## TASK DESCRIPTION
Go through the data and copy each line where the word "span" shows up.

## EXTRACTED RECORDS

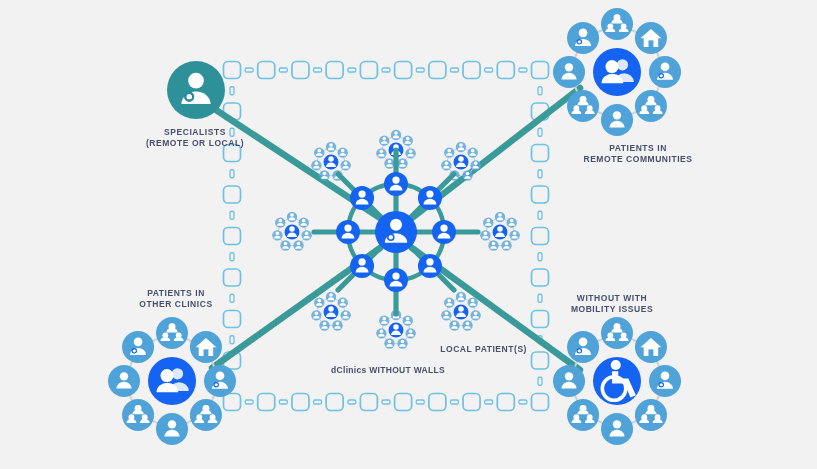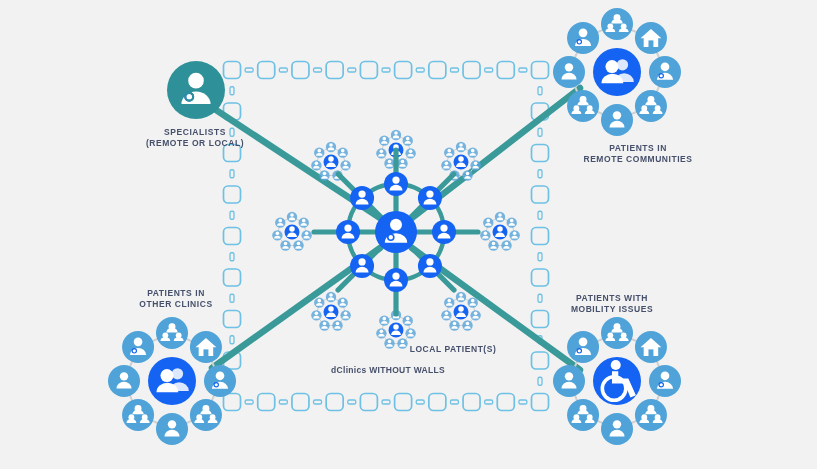--- a/index.html
+++ b/index.html
@@ -444,17 +444,17 @@
         <circle cx="189.2" cy="96.8" r="4" fill="none" stroke="#2e9199" stroke-width="2"></circle>
       </g>
   </svg>
 
   <div class="lbl" style="left:195px;top:127px;width:130px;">SPECIALISTS
 (REMOTE OR LOCAL)</div>
   <div class="lbl" style="left:638px;top:143px;width:150px;">PATIENTS IN
 REMOTE COMMUNITIES</div>
   <div class="lbl" style="left:176px;top:288px;width:130px;">PATIENTS IN
 OTHER CLINICS</div>
-  <div class="lbl" style="left:612px;top:293px;width:140px;">PATIENTS WITH
+  <div class="lbl" style="left:612px;top:293px;width:140px;">WITHOUT WITH
 MOBILITY ISSUES</div>
-  <div class="lbl" style="left:453px;top:344px;width:120px;">LOCAL PATIENT(S)</div>
+  <div class="lbl" style="left:467px;top:344px;width:120px;text-align:right;">LOCAL PATIENT(S)</div>
   <div class="lbl mixed" style="left:388px;top:365px;width:180px;">dClinics WITHOUT WALLS</div>
 </div>
 
 </body></html>

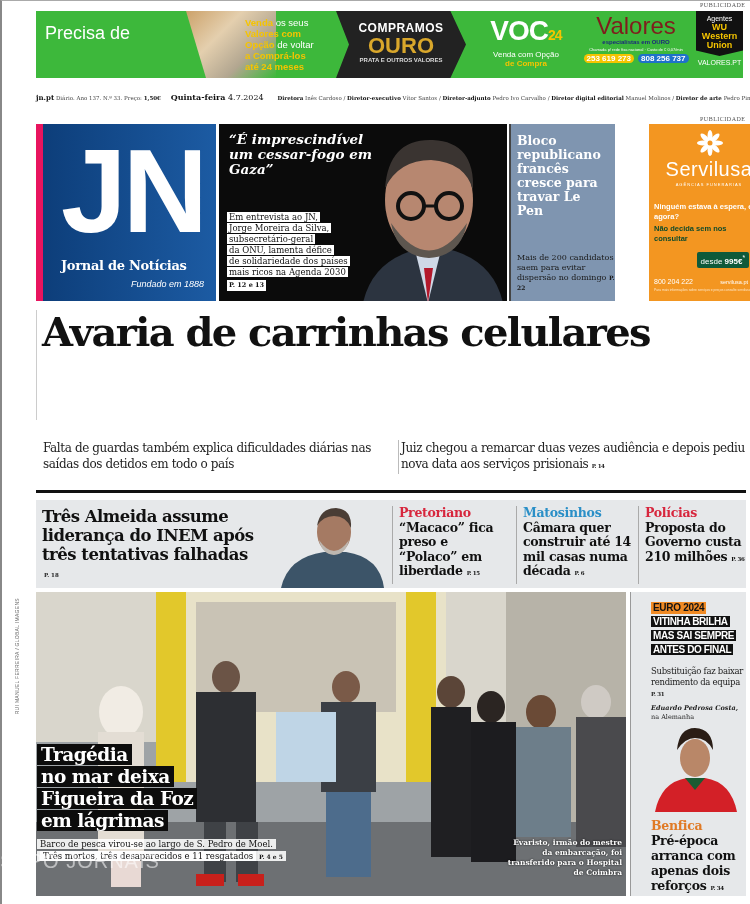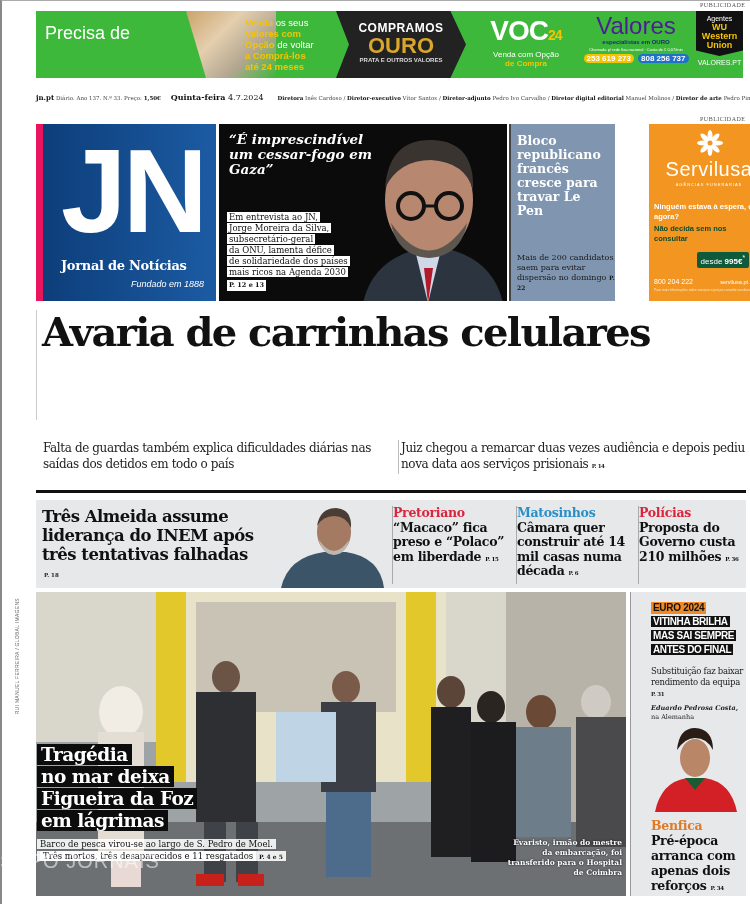--- a/index.html
+++ b/index.html
@@ -20,21 +20,21 @@
   .ad2 b { color: #f5c400; }
   .ad3 { left: 300px; width: 130px; background: #222; clip-path: polygon(0 0, 88% 0, 100% 50%, 88% 100%, 0 100%, 10% 50%); text-align: center; padding-top: 10px; font-family: "Liberation Sans", sans-serif; }
   .ad3 .c1 { color: #fff; font-size: 12px; font-weight: 700; letter-spacing: 0.5px; }
   .ad3 .c2 { color: #d9a72b; font-size: 22px; font-weight: 700; line-height: 22px; }
   .ad3 .c3 { color: #ddd; font-size: 6px; font-weight: 700; }
   .ad4 { left: 430px; width: 120px; text-align: center; padding-top: 5px; font-family: "Liberation Sans", sans-serif; }
   .ad4 .v1 { color: #fff; font-size: 28px; font-weight: 700; line-height: 30px; letter-spacing: -1px; }
   .ad4 .v1 span { color: #f5c400; font-size: 14px; }
   .ad4 .v2 { color: #fff; font-size: 8px; line-height: 9px; }
   .ad5 { left: 540px; width: 120px; text-align: center; padding-top: 2px; font-family: "Liberation Sans", sans-serif; }
-  .ad5 .w1 { color: #4c1d95; font-size: 24px; line-height: 26px; }
+  .ad5 .w1 { color: #7f1d1d; font-size: 24px; line-height: 26px; }
   .ad5 .w2 { color: #1b2b7a; font-size: 6px; font-weight: 700; }
   .ad5 .w3 { color: #fff; font-size: 4px; margin-top: 2px; }
   .ad5 .phones { display: flex; gap: 4px; justify-content: center; margin-top: 2px; }
   .ad5 .ph { font-size: 8px; font-weight: 700; border-radius: 6px; padding: 0 3px; }
   .ad5 .ph1 { background: #f5c400; color: #fff; }
   .ad5 .ph2 { background: #1e72c9; color: #fff; }
   .ad6 { left: 660px; width: 47px; text-align: center; font-family: "Liberation Sans", sans-serif; }
   .ad6 .wu { background: #111; color: #fff; padding: 3px 2px 6px; font-size: 7px; line-height: 9px; clip-path: polygon(0 0, 100% 0, 100% 88%, 50% 100%, 0 88%); }
   .ad6 .wu b { color: #f5c400; font-size: 9px; display: block; }
   .ad6 .vp { color: #fff; font-size: 7px; margin-top: 3px; }
@@ -82,21 +82,21 @@
   .sub-l { position: absolute; left: 43px; top: 440px; width: 340px; font-family: "DejaVu Serif", serif; font-size: 12px; line-height: 16px; letter-spacing: -0.4px; color: #222; }
   .sub-r { position: absolute; left: 398px; top: 440px; width: 350px; font-family: "DejaVu Serif", serif; font-size: 12px; line-height: 16px; letter-spacing: -0.4px; color: #222; border-left: 1px solid #bbb; padding-left: 2px; }
   .sub-r b { font-size: 5.5px; }
   .thick-rule { position: absolute; left: 36px; top: 490px; width: 710px; height: 3px; background: #111; }
 
   
   .sec-row { position: absolute; left: 36px; top: 500px; width: 710px; height: 88px; background: #e6e8ea; }
   .vitor { position: absolute; left: 6px; top: 7px; width: 250px; font-family: "DejaVu Serif", serif; font-weight: 700; font-size: 16.5px; line-height: 19px; letter-spacing: -0.5px; color: #111; }
   .vitor-p { position: absolute; left: 8px; top: 72px; font-size: 5.5px; font-weight: 700; }
   .vitor-photo { position: absolute; left: 240px; top: 2px; width: 110px; height: 86px; }
-  .brief { position: absolute; top: 6px; height: 78px; font-family: "DejaVu Serif", serif; font-weight: 700; font-size: 12.5px; line-height: 14.5px; letter-spacing: -0.3px; color: #111; }
+  .brief { position: absolute; top: 6px; height: 78px; font-family: "DejaVu Serif", serif; font-weight: 700; font-size: 12.5px; line-height: 14.5px; letter-spacing: -0.3px; color: #111; padding-left: 6px; }
   .brief .kicker { display: block; }
   .brief b.pg { font-size: 5.5px; }
   .brief1 { left: 356px; width: 118px; border-left: 1px solid #aaa; }
   .brief2 { left: 480px; width: 118px; border-left: 1px solid #aaa; }
   .brief3 { left: 602px; width: 108px; border-left: 1px solid #aaa; }
 
   
   .photo { position: absolute; left: 36px; top: 592px; width: 590px; height: 304px; overflow: hidden; background: #8a8e92; }
   .credit { position: absolute; left: 14px; top: 598px; writing-mode: vertical-rl; transform: rotate(180deg); font-family: "Liberation Sans", sans-serif; font-size: 5px; color: #666; letter-spacing: 0.3px; }
   .trag-title { position: absolute; left: 37px; top: 744px; font-family: "DejaVu Serif", serif; font-weight: 700; font-size: 18.5px; line-height: 22px; color: #fff; letter-spacing: -0.5px; }

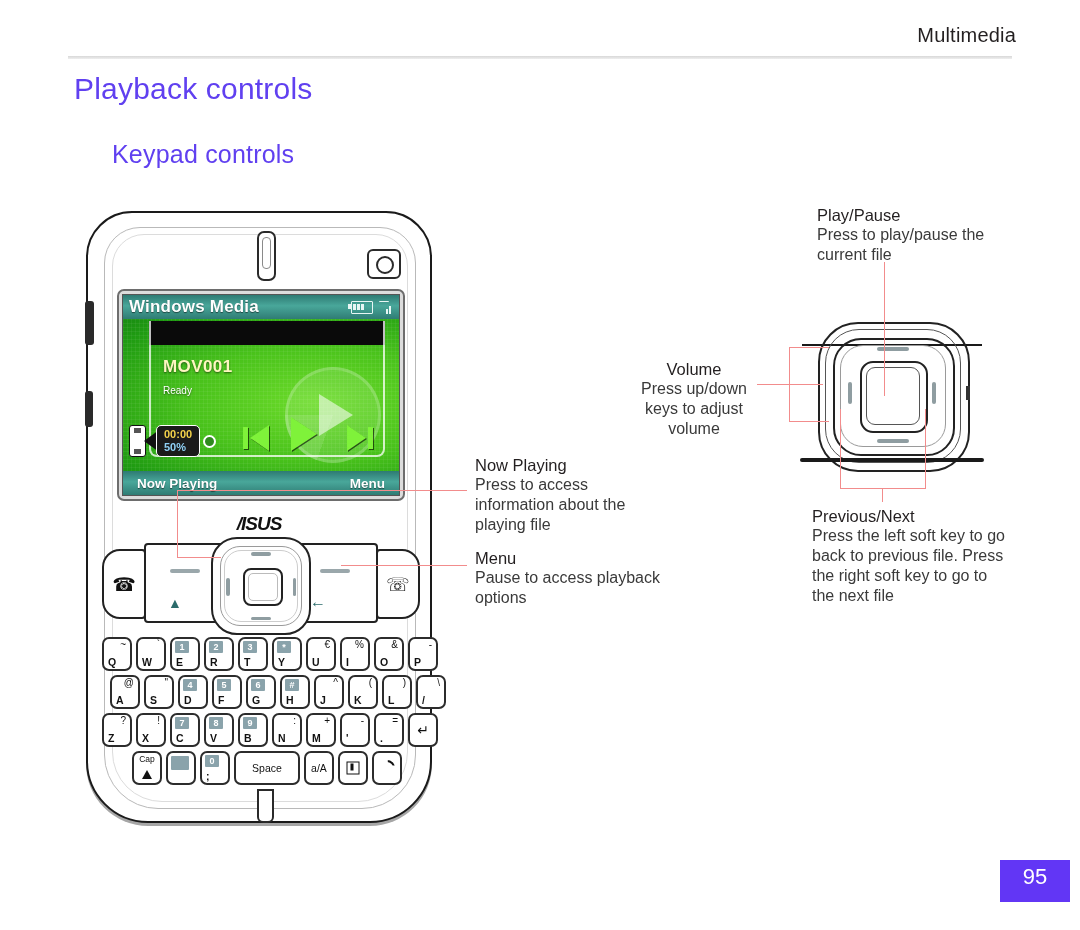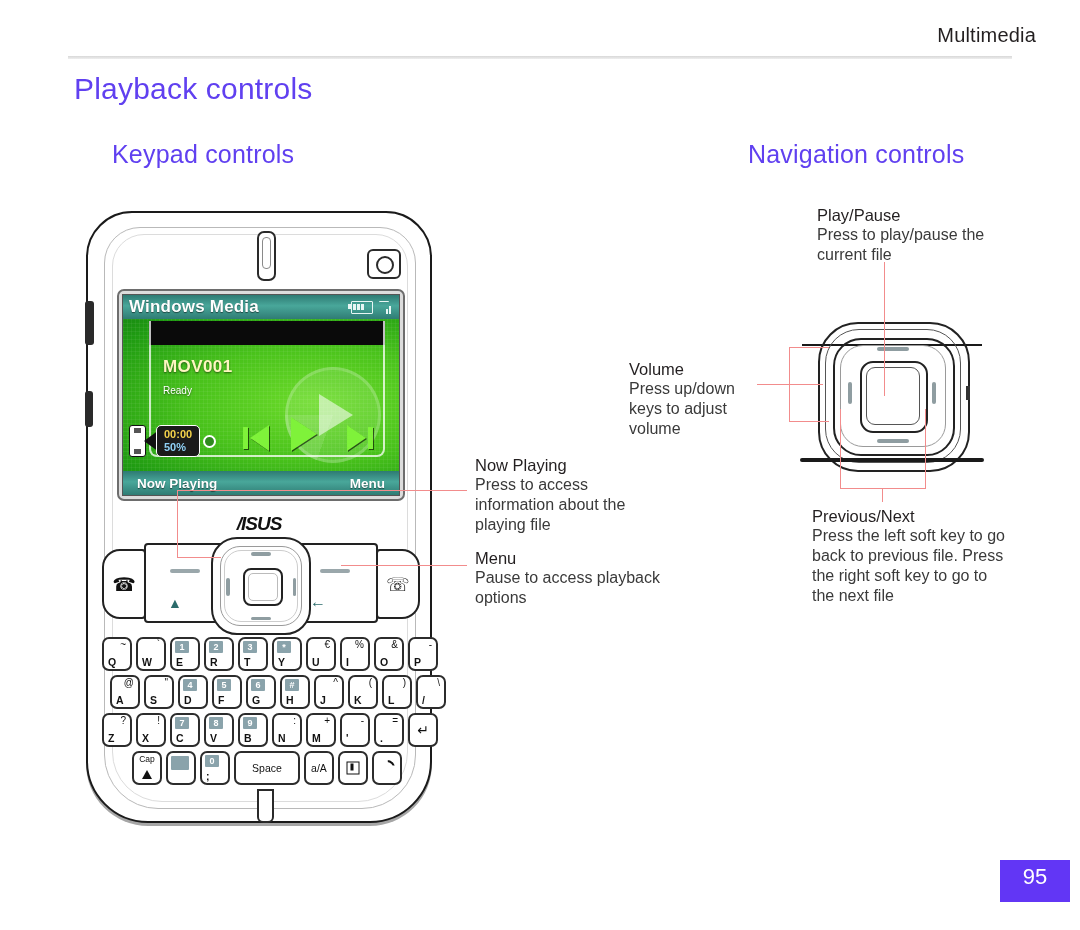--- a/index.html
+++ b/index.html
@@ -14,21 +14,21 @@
   .page{position:absolute;inset:0;}
 
   
   .hdr-section{
     position:absolute;left:0;top:24px;width:1080px;
     text-align:right;
   }
   .hdr-section .hdr-txt{
     display:inline-block;
     font-size:20px;letter-spacing:.2px;color:#231f20;
-    padding-right:44px;
+    padding-right:64px;
   }
   .hdr-rule{
     position:absolute;left:68px;top:56px;width:944px;height:3px;
     background:linear-gradient(to bottom,#d8d8d8,#eeeeee);
   }
 
   .h1{
     position:absolute;left:74px;top:72px;
     font-size:30px;color:#6040F0;font-weight:400;letter-spacing:.2px;
   }
@@ -49,21 +49,21 @@
     min-width:38px;text-align:center;
   }
 
   
   .anno{position:absolute;}
   .anno .t{font-size:16.5px;color:#231f20;line-height:20px;white-space:nowrap;}
   .anno .b{font-size:16px;color:#3a3a3a;line-height:20px;}
   .a-nowplaying{left:475px;top:455px;width:210px;}
   .a-menu{left:475px;top:548px;width:230px;}
   .a-playpause{left:817px;top:205px;width:215px;}
-  .a-volume{left:629px;top:359px;width:130px;}
+  .a-volume{left:629px;top:359px;width:130px;text-align:center;}
   .a-prevnext{left:812px;top:506px;width:240px;}
 
   
   .ln{position:absolute;background:#F28C8C;}
   .ln.h{height:1.4px;}
   .ln.v{width:1.4px;}
 
   
   .phone{
     position:absolute;left:78px;top:203px;width:360px;height:625px;
@@ -370,21 +370,20 @@
 
 <div class="page">
 
   <div class="hdr-section">
     <span class="hdr-txt">Multimedia</span>
   </div>
   <div class="hdr-rule"></div>
 
   <div class="h1">Playback controls</div>
   <div class="h2-left">Keypad controls</div>
-  <div class="h2-right">Navigation controls</div>
 
   <div class="pagenum">95</div>
 
   <div class="phone">
     <div class="body-outer">
       <div class="body-inner"></div>
       <div class="body-inner2"></div>
 
       <div class="speaker"></div>
       <div class="camera"></div>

## TASK RESULT
   .ad4 .v1 span { color: #f5c400; font-size: 14px; }
     <span class="hdr-txt">Multimedia</span>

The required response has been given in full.